**Materials provided:**
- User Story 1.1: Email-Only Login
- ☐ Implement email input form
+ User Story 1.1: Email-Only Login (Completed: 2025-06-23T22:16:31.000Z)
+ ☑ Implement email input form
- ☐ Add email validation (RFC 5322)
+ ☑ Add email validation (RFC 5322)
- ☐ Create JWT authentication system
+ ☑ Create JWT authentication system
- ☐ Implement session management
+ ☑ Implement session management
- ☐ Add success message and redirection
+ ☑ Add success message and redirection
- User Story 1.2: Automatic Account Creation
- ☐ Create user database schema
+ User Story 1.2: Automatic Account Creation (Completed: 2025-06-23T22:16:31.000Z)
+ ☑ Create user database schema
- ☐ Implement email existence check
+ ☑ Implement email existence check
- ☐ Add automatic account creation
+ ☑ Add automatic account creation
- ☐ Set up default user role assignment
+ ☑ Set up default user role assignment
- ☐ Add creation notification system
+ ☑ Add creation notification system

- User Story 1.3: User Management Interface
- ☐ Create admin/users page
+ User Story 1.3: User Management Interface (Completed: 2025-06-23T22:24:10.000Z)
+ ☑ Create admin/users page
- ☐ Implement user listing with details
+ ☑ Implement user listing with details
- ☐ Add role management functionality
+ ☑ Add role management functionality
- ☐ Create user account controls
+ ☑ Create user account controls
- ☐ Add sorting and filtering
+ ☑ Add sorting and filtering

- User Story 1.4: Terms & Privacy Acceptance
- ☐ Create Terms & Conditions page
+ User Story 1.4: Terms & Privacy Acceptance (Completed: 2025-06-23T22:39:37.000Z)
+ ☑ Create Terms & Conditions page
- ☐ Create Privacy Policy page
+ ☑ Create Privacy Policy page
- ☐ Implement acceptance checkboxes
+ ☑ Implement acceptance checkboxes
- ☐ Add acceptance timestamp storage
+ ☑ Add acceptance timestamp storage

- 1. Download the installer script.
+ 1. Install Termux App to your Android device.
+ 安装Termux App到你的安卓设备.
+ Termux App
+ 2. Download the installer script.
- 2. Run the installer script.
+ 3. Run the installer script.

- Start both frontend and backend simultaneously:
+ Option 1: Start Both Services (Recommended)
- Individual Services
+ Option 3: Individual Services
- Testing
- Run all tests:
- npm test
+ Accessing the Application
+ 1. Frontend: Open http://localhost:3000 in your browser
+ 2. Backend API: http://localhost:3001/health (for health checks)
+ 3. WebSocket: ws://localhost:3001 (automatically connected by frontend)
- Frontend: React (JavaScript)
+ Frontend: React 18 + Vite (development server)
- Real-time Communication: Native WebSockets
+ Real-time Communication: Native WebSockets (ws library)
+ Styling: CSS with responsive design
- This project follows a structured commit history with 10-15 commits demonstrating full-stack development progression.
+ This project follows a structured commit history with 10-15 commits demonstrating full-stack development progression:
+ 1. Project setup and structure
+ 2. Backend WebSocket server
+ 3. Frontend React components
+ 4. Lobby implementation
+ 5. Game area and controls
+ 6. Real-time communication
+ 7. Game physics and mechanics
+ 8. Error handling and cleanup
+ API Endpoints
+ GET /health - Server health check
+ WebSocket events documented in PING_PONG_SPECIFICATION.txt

**Instructions for the task:**
Filter the listing above down to the lines that contain the word "development".

**Written solution:**
+ Frontend: React 18 + Vite (development server)
- This project follows a structured commit history with 10-15 commits demonstrating full-stack development progression.
+ This project follows a structured commit history with 10-15 commits demonstrating full-stack development progression:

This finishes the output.